The headline claim that entanglement is significantly higher than QGEM at low d (and increases with N) rests on the linearized quantum gravity Hamiltonian generating the phonon-phonon coupling. At the smallest separations where this advantage is reported, the gravitational potential depth scales as 1/d, raising the risk that the metric perturbation exceeds the linear regime and that higher-order graviton effects or other forces (electromagnetic, Casimir, trap-induced) become comparable. The manuscript states the assumption but does not provide a quantitative bound on h or a comparison of interaction strengths in that regime; without this check the attribution of the computed negativity to graviton mediation cannot be confirmed.
The statement that the fall-off is faster than the two-particle case and that entanglement becomes substantially higher with increased N is central to the experimental-proposal section. Explicit comparison data (e.g., plots or tables of logarithmic negativity versus d for several N values, with direct overlay against the QGEM curve) are required to establish the crossover distances and the magnitude of the N-enhancement; the current description is qualitative and does not allow assessment of whether the faster decay negates the low-d advantage for realistic trap parameters.

minor comments (2)

The abstract cites arXiv:2511.07348 and Phys. Rev. D 105 (2022) 106028; both should appear with full bibliographic details in the reference list.
Notation for the effective phonon Hamiltonian, the definition of the entanglement measure, and the precise form of the graviton-mediated interaction term should be introduced with equation numbers in the main text rather than assumed from prior works.

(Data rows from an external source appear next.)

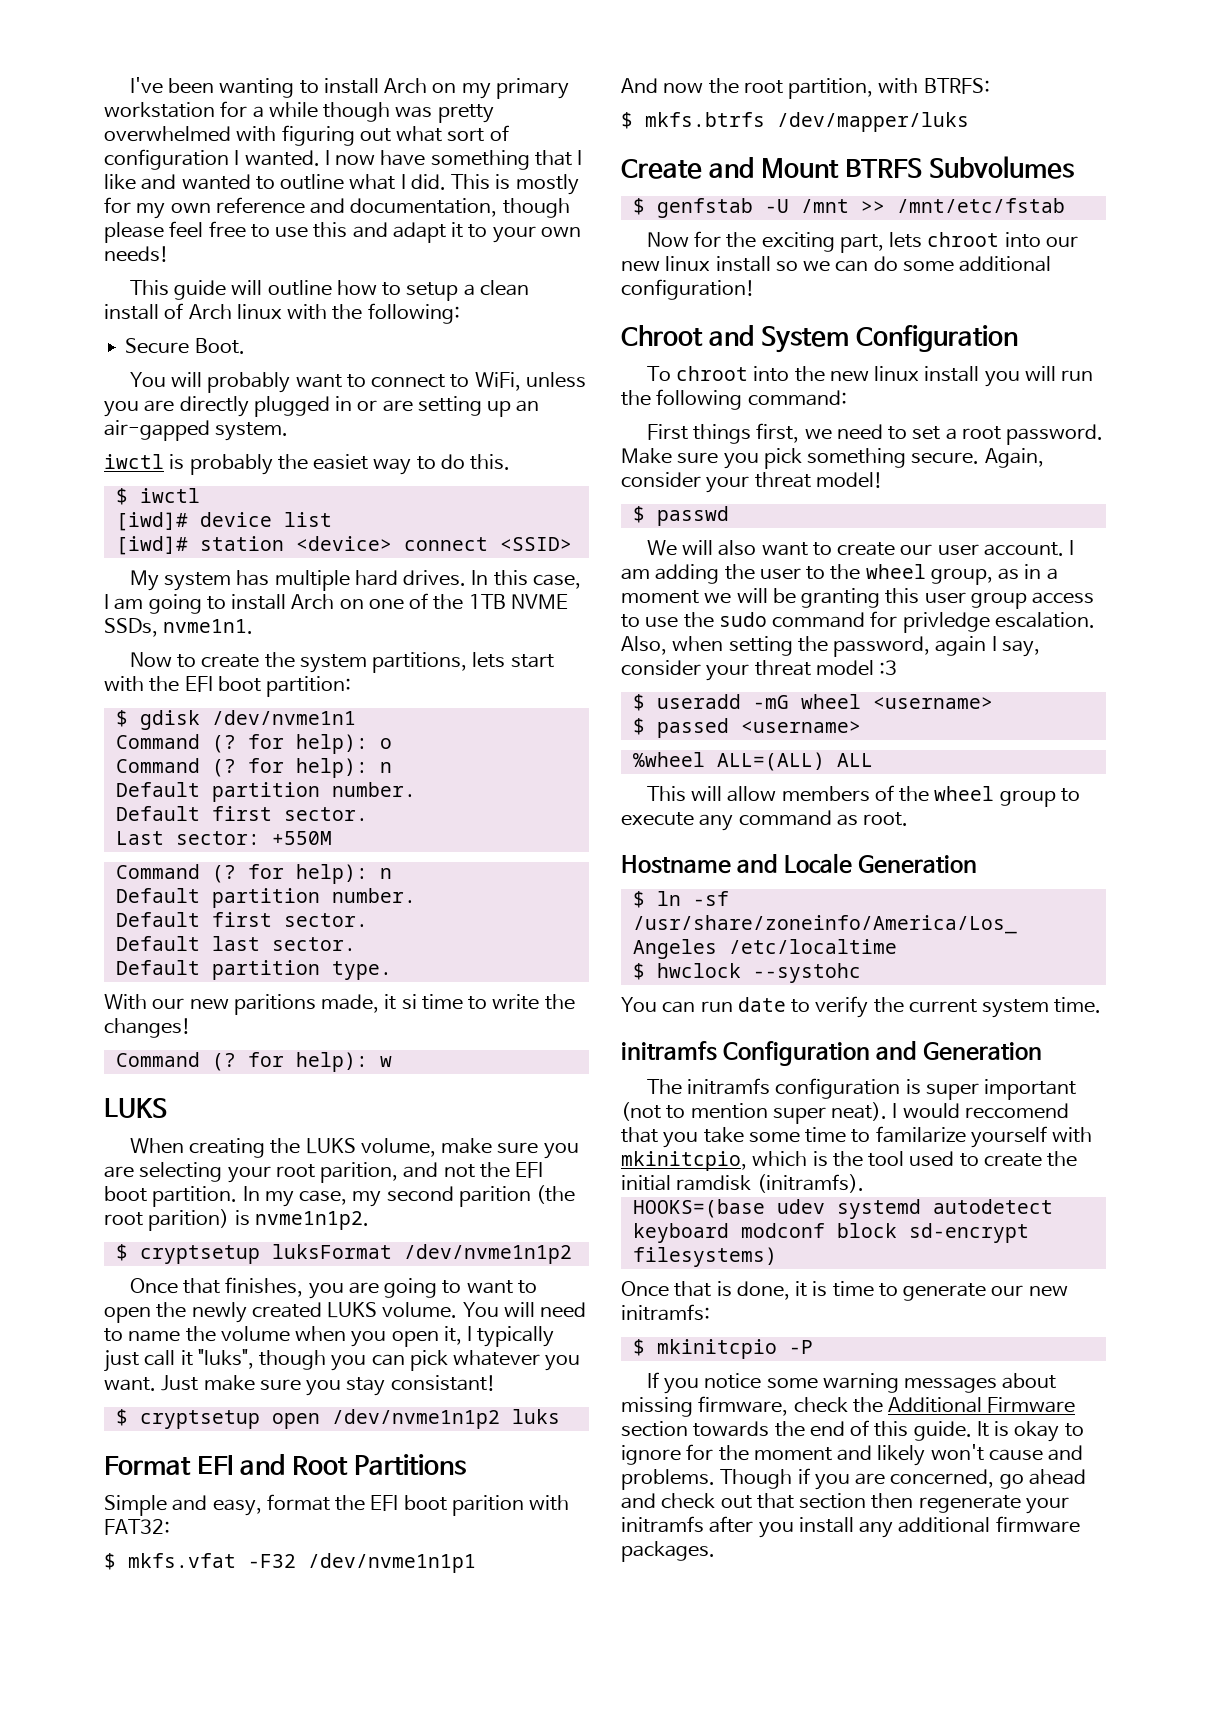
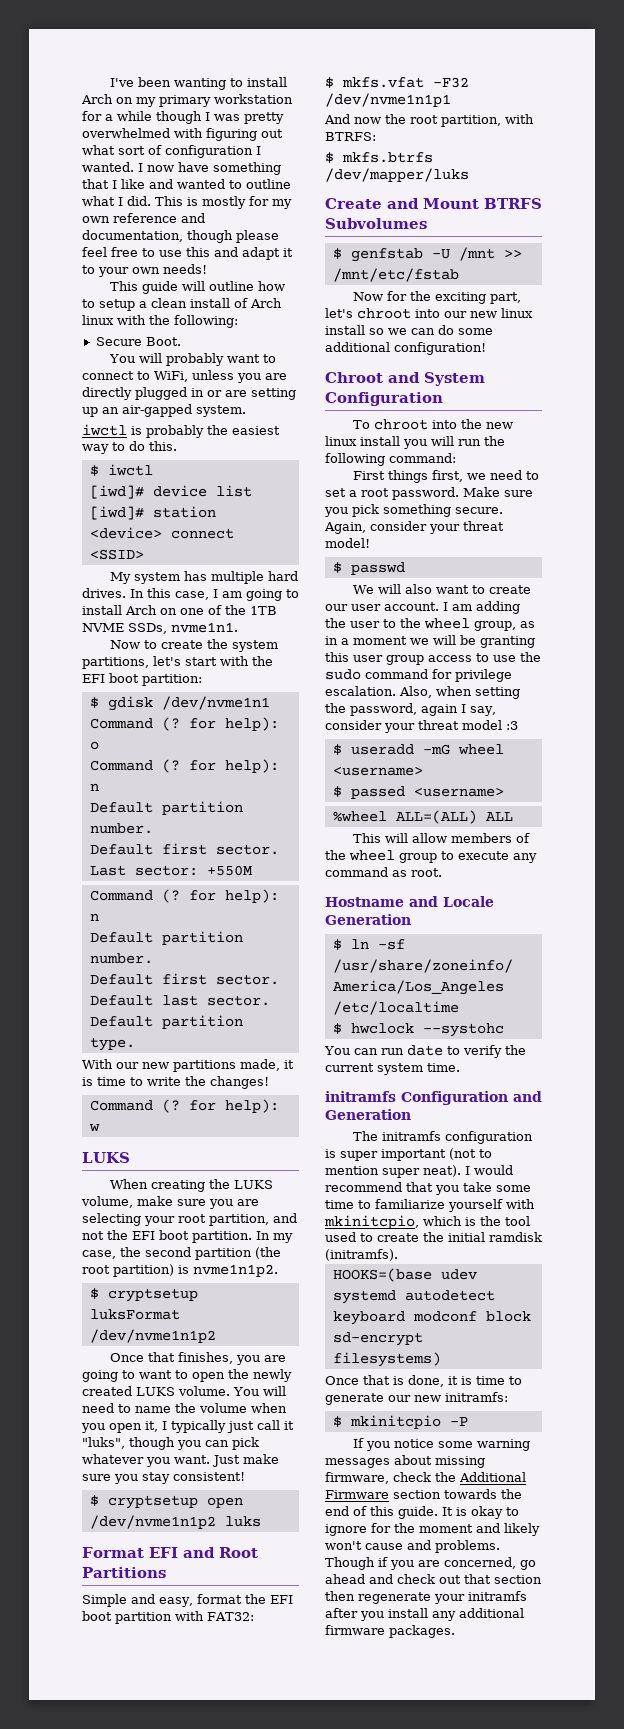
(391, 112) none -> [205,112,210,121] I
[313,454,369,470] easiet -> [232,426,280,435] easiest
[472,652,506,668] lets -> [153,656,181,666] let's
[233,994,316,1015] paritions -> [173,1060,236,1072] partitions
[401,994,417,1010] si -> [82,1077,93,1086] is
[320,1162,399,1183] parition, -> [209,1214,269,1226] partition,
[352,1186,531,1207] my second parition -> [120,1247,252,1260] the second partition
[148,1209,230,1231] parition) -> [113,1264,174,1277] partition)
[390,1375,496,1391] consistant! -> [173,1472,245,1481] consistent!
[451,1495,524,1516] parition -> [115,1612,172,1624] partition
[889,232,923,248] lets -> [325,308,353,318] let's
[902,612,990,633] privledge -> [455,669,512,682] privilege
[964,1103,1069,1119] reccomend -> [325,1182,402,1192] recommend
[875,1126,966,1143] familarize -> [375,1199,445,1209] familiarize

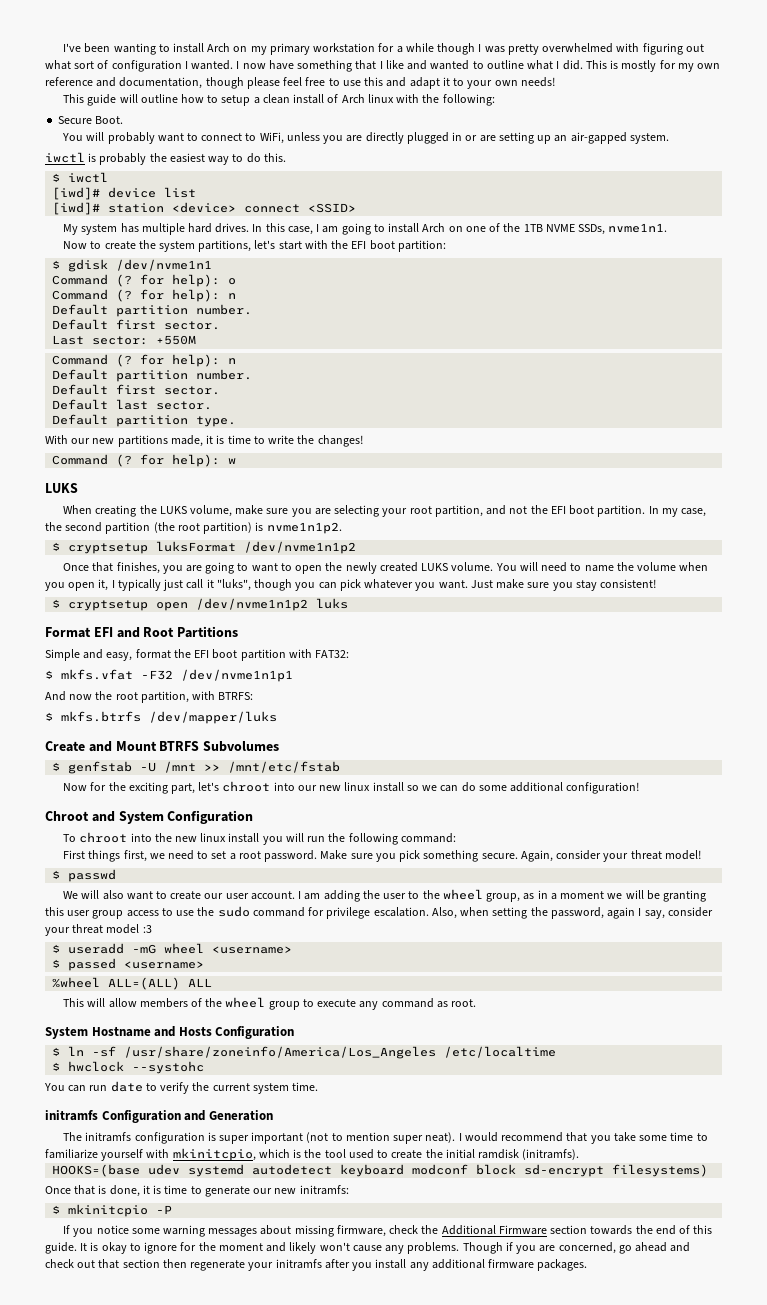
(442, 872) none -> [45,1027,88,1039] System
[443,896,494,907] [325,914,411,925] Locale Generation -> [178,1026,295,1039] Hosts Configuration
[407,1540,431,1550] and -> [385,1245,405,1254] any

Simulated Author's Rebuttal

2 responses · 0 unresolved

We thank the referee for the careful reading and constructive feedback on our manuscript. The comments highlight important aspects of the linearized gravity approximation and the need for clearer quantitative comparisons. We address each point below and will incorporate the suggested improvements in a revised version.

read point-by-point responses

Referee: The headline claim that entanglement is significantly higher than QGEM at low d (and increases with N) rests on the linearized quantum gravity Hamiltonian generating the phonon-phonon coupling. At the smallest separations where this advantage is reported, the gravitational potential depth scales as 1/d, raising the risk that the metric perturbation exceeds the linear regime and that higher-order graviton effects or other forces (electromagnetic, Casimir, trap-induced) become comparable. The manuscript states the assumption but does not provide a quantitative bound on h or a comparison of interaction strengths in that regime; without this check the attribution of the computed negativity to graviton mediation cannot be confirmed.

Authors: We agree that quantitative validation of the linear regime is required to support the claims at small separations. In the revised manuscript we will add an explicit estimate of the metric perturbation h (computed from the Newtonian potential for the BEC parameters used) at the smallest d values considered, confirming h ≪ 1. We will also include a comparison of the gravitational coupling strength to electromagnetic, Casimir, and trap-induced interactions using standard BEC densities and frequencies, showing that the graviton-mediated term remains the dominant controllable contribution in the reported regime. This will strengthen the attribution of the computed negativity to graviton mediation. revision: yes
Referee: The statement that the fall-off is faster than the two-particle case and that entanglement becomes substantially higher with increased N is central to the experimental-proposal section. Explicit comparison data (e.g., plots or tables of logarithmic negativity versus d for several N values, with direct overlay against the QGEM curve) are required to establish the crossover distances and the magnitude of the N-enhancement; the current description is qualitative and does not allow assessment of whether the faster decay negates the low-d advantage for realistic trap parameters.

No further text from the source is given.